Główną bohaterką Wiedźmina od Netflixa miała być Ciri
Showrunnerka zmieniła jednak zdanie.
W kilku pierwszych wersjach szkicu scenariusza do serialu Wiedźmin to Ciri była główną bohaterką, a także narratorką - ujawniła showrunnerka produkcji Netflixa, Lauren Hissrich.
Autorka oparła opowieść na piątej, ostatniej części sagi Andrzeja Sapkowskiego, czyli „Pani Jeziora”, jednak nie była zadowolona ze swojej pracy.
- W trakcie pisania zdałam sobie sprawę, że nie zawarłam wystarczająco dużo Geralta i jego perspektywy, ponieważ fabułę opowiadała Ciri - tłumaczy Hissrich w materiale od Netflixa. - Trochę mi to zajęło. Stworzyłam kilka wersji.

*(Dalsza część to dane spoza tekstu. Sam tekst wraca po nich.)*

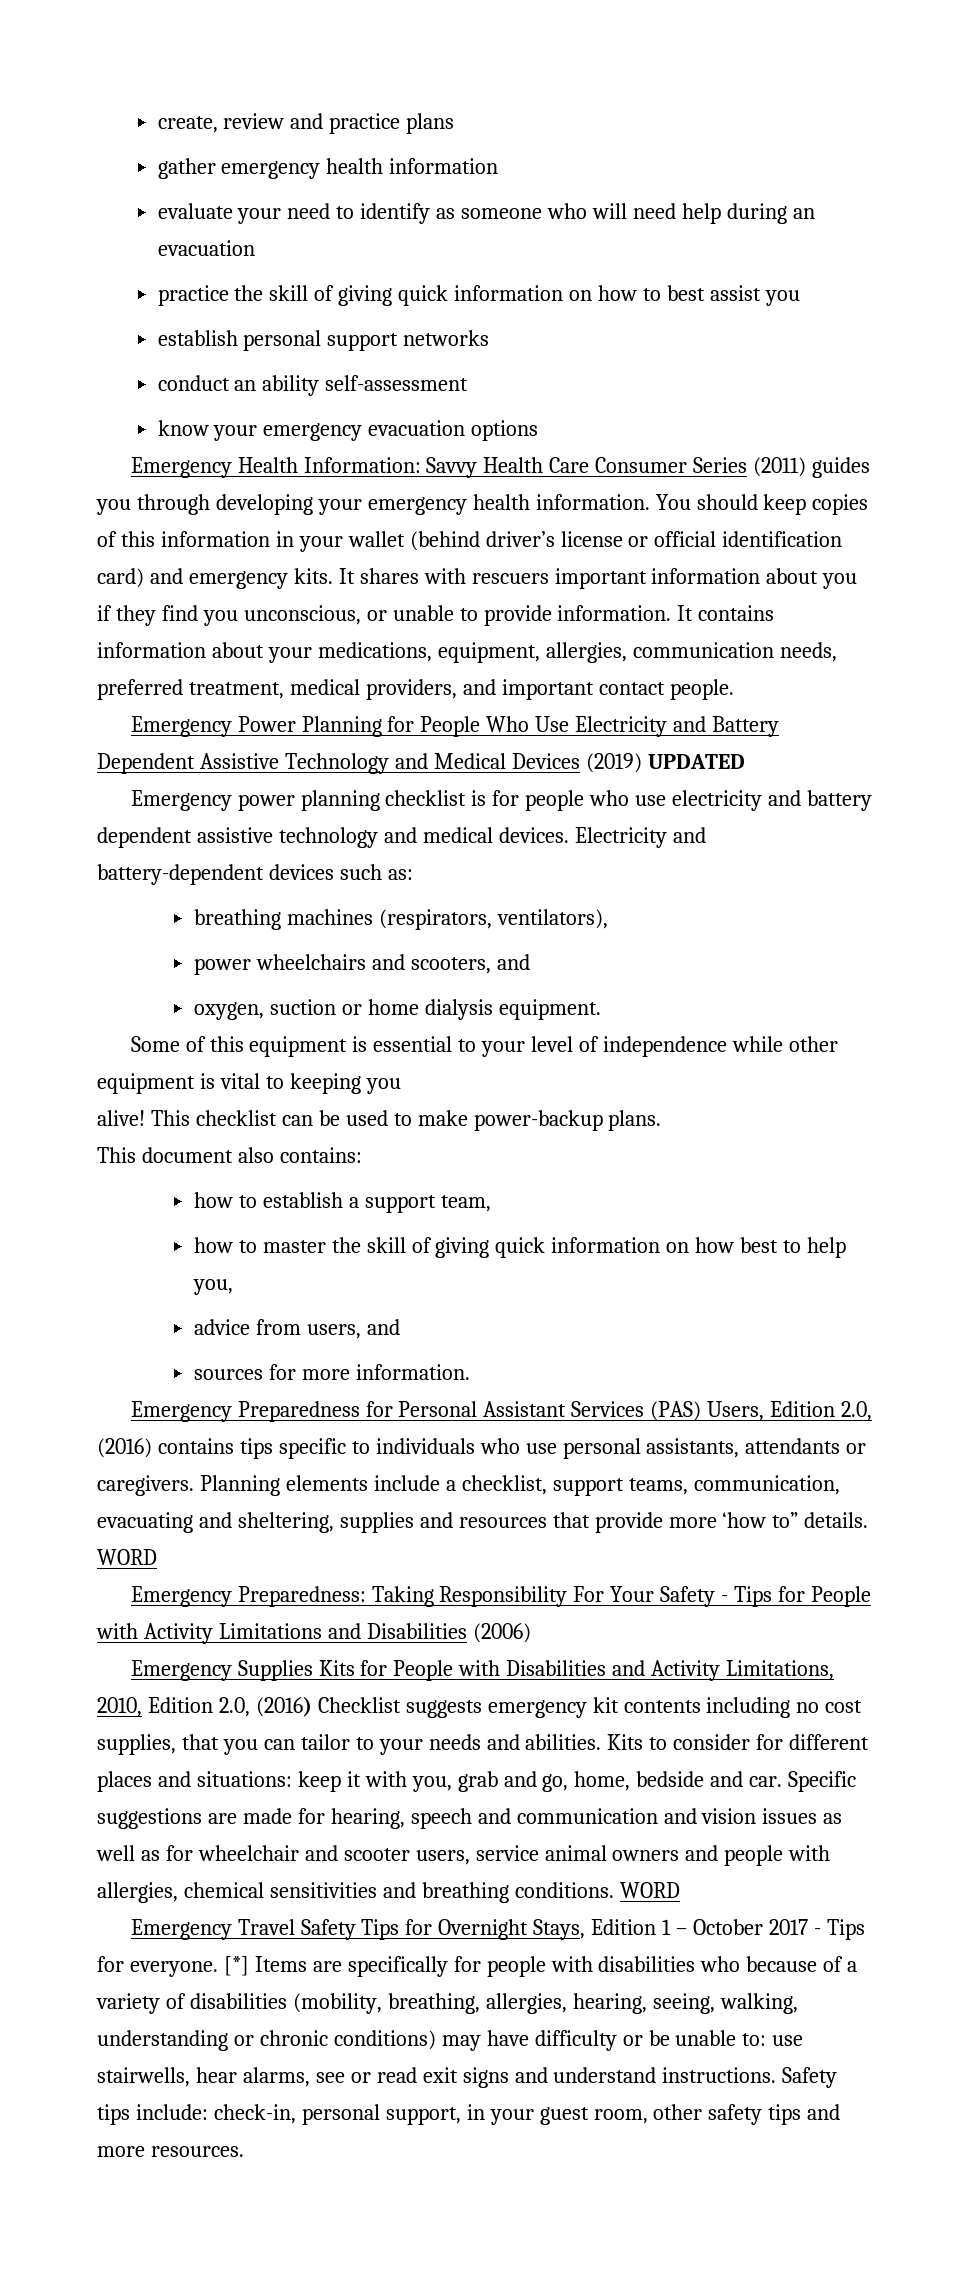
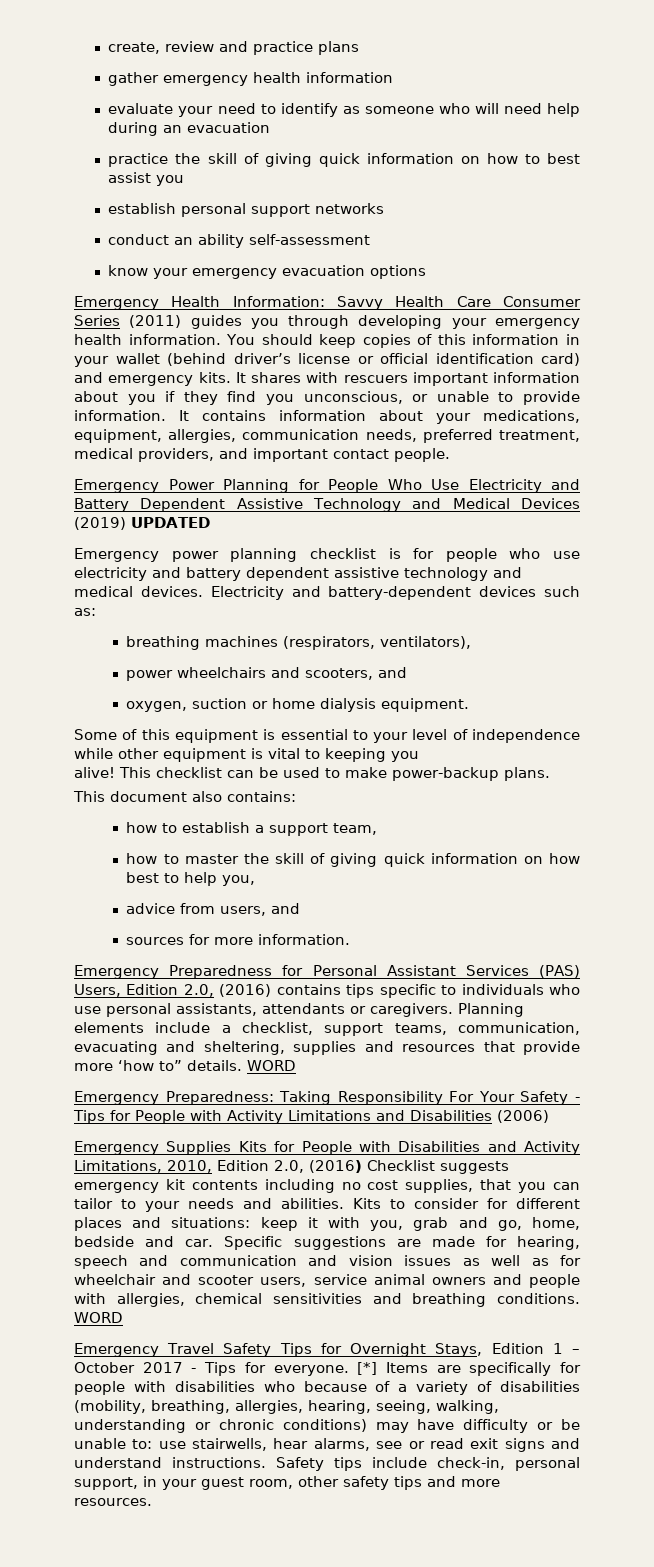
- Safety tips include: check-in, personal support, in your guest room, other safety tips and more resources.
+ Safety tips include check-in, personal support, in your guest room, other safety tips and more resources.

Showrunnerka twierdzi, że aktualnie zarówno Geralt, Ciri i Yennefer otrzymują tyle uwagi, na ile zasługują. Podstawą scenariusza są opowiadania „Ostatnie życzenie” oraz „Miecz przeznaczenia”, a także elementy unikalne dla adaptacji Netflixa.
Mimo że Geralt jest głównym bohaterem, Jaskółka i czarodziejka pełnią w serialu dużą rolę, więc Hissrich zadbała o odpowiednie przedstawienie postaci. Każdą spotkamy osobno i poznamy jeszcze przed tym, jak ścieżki całej trójki się zejdą.
- Zależało mi na tym, żeby zaprezentować te kobiety bez niczyjej perspektywy. W powieściach wszystkie postacie są przedstawiane przez Geralta, więc czytelnik poznaje odczucia wiedźmina, a dopiero potem może wypracować własne. Chciałam, żeby wszyscy zobaczyli, jaka Ciri jest naprawdę - twierdzi autorka.
Pierwszy sezon Wiedźmina zadebiutuje już 20 grudnia, a drugi w 2021 roku.